A wild thought flicked into her mind, that if she failed to rise again this time, her father would be standing there with the belt. From death, from the finality of the real. He would rise and she would see that clenched and solid hand against the glass, the hand that —

No.

She had the strength, then. She had to. The pain no longer mattered. It was simply something that was a part of her now, something to be sacred and ignored, like her beating heart, like seeing, like breathing. She rose, teeth clenched, refusing to cry out again. The falling waters clicked off as she pressed the aluminum plate beneath the spigot. The glass door tilted open, seemingly of its own accord.

There’s someone out there.

“Don’t be a fool,” she whispered. She had not yet decided if talking to herself was the key to her salvation, or merely another path toward her annihilation.

There’s no one. No one.

She left the shower, walked around the hanging light and its strobe of lazy shadows still twirling back and forth.
Slowly.
And what did ‘slowly’ mean? What could be the nature, then, of unrelenting time in a world of one?

 

* * * * *

 

In the great room she found a clean blanket beneath the work table. She lifted it, shook it out like a great white flower upon the air, and wrapped it around her shoulders. She stood there oblivious to all but the most primal sensations of her surroundings, shallow breathing, dripping water, sparks dancing somewhere in a blown-out socket. The smell of ozone, the coppery taste of her own blood where she had bitten into her tongue.

All of this, all of this under my control. What am I supposed to do? How can I do this all alone?

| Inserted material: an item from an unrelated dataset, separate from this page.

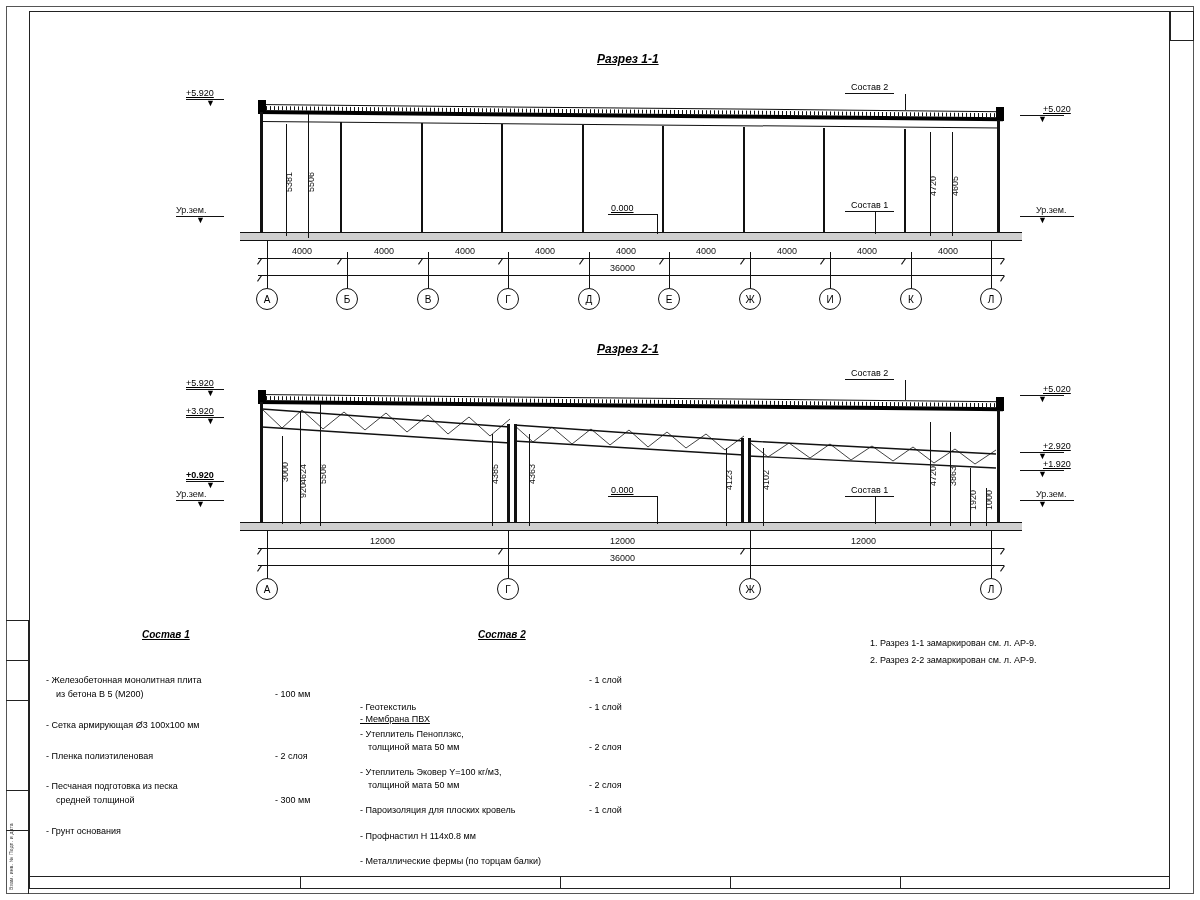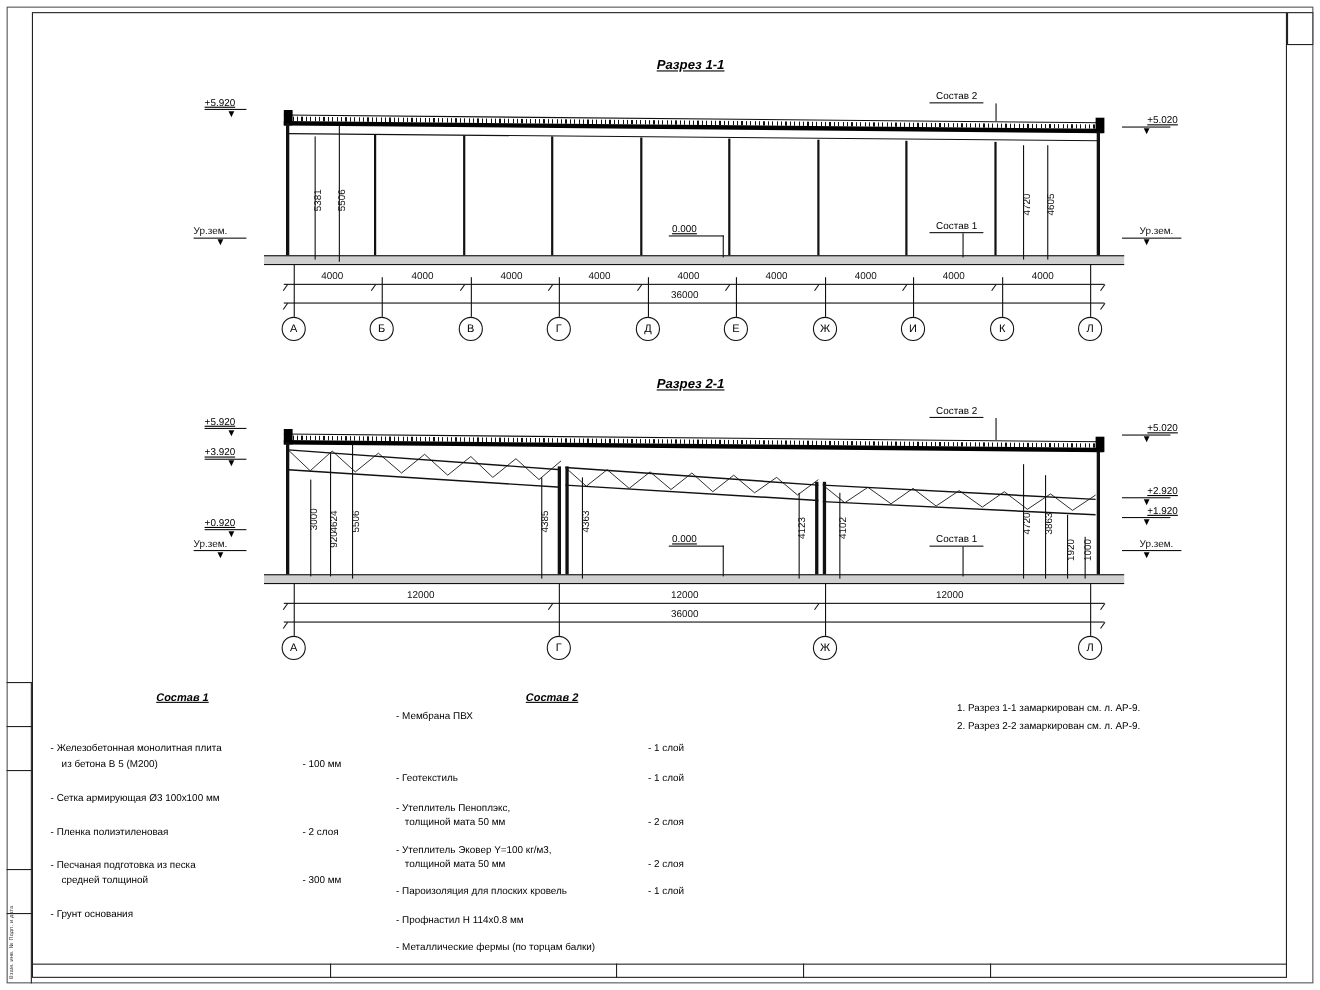"+0.920" div.lvl-txt { font-weight: none -> bold }
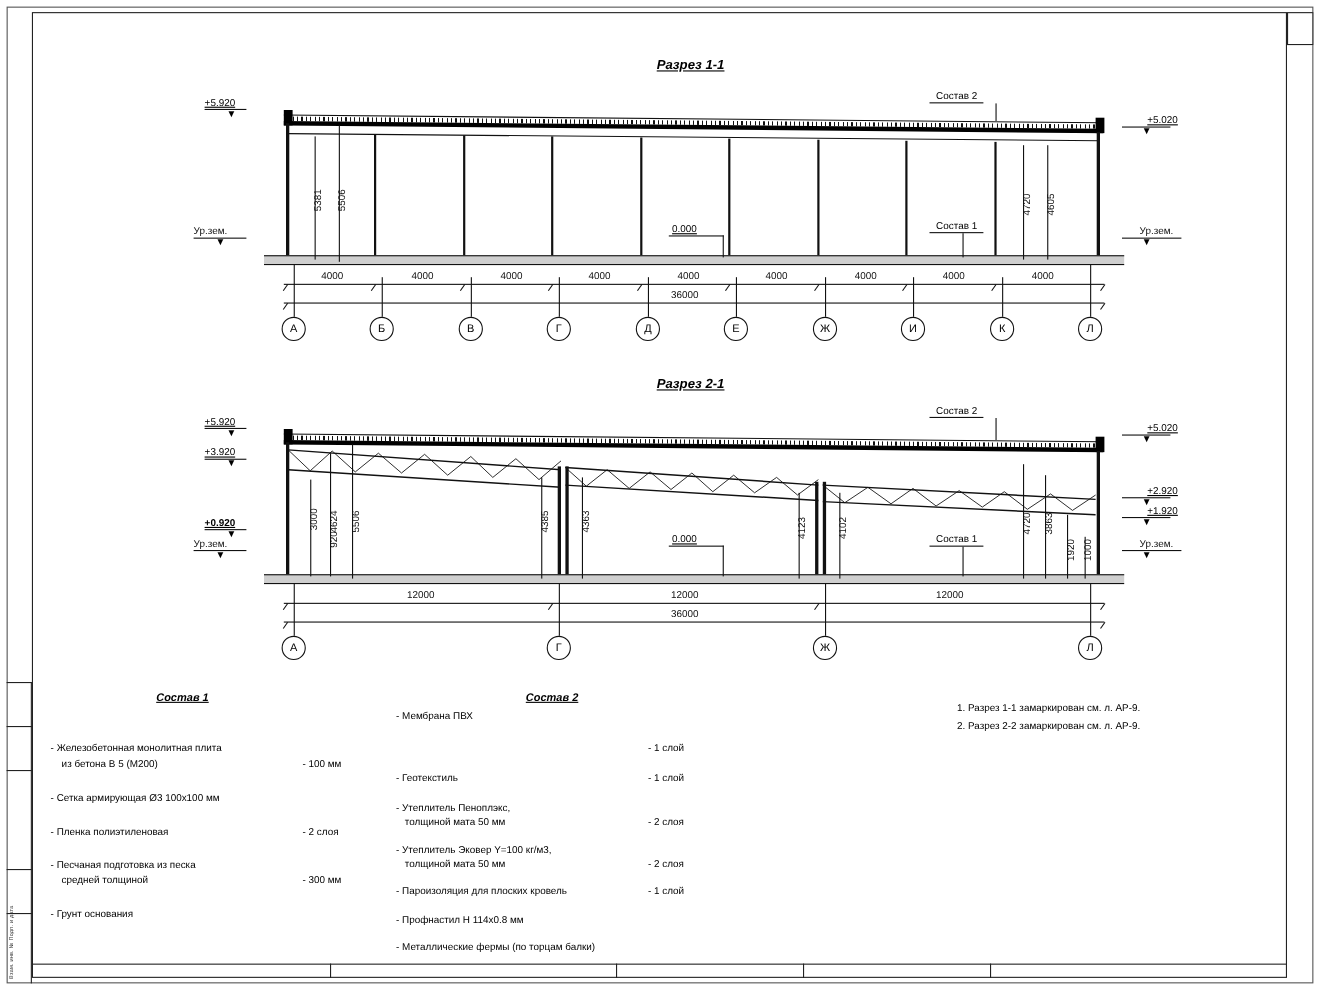"- Мембрана ПВХ" div.legend-row { text-decoration: none -> underline; top: 646px -> 714px }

Perhaps, she thought with a disconcerting idleness, she would press her way through the vinyl seal into the back rooms, devolving, moist and shriveled and disintegrating, pushing through the leaves of plastic and so crawling back into the womb,
Failure, you’re nothing if you are alone, nothing,
find the gun locker there and select the easiest gun barrel to push into her mouth.

And why not?

She would die for Tom, if she could keep herself from thinking long enough to pull the trigger. Yet even as she thought this, a greater clarity washed through her, purifying her grief with the frost of its fading purity and leaving only a solemn resonance in her mind:

He is dead.

There is nothing left of me.

Nothing left of the person

I was this morning.

Mother, bride, anthropologist.

No more.

Like a spider, I need

to walk out of my own skin

and be reborn.

I need to be skinless,

fragile,

to be new again.

But without Tom, without anyone, what did any of this matter, after all? The entirety of Sophie, the past-self who had been fractured yet threaded together and nearly made whole purely through the joy of Lacie’s love for her —

(You can’t survive this all alone, you were and now you are not, don’t remember)

— The strong and bitter woman who could grieve, who could mourn and feel in secret, had been torn into tatters, winged remnants fused into the lost cinders of a world that was returning now to ashes, a once-world that lived no longer and was burning, burning.

For the unsettling arc of several seconds, seconds which seemed to stretch into unbreakable filaments of eternity, Sophie believed she understood where her old self had died: the shower. She had left herself there to rot, behind. She had walked out of her skin and the door had closed itself. Or had she done that?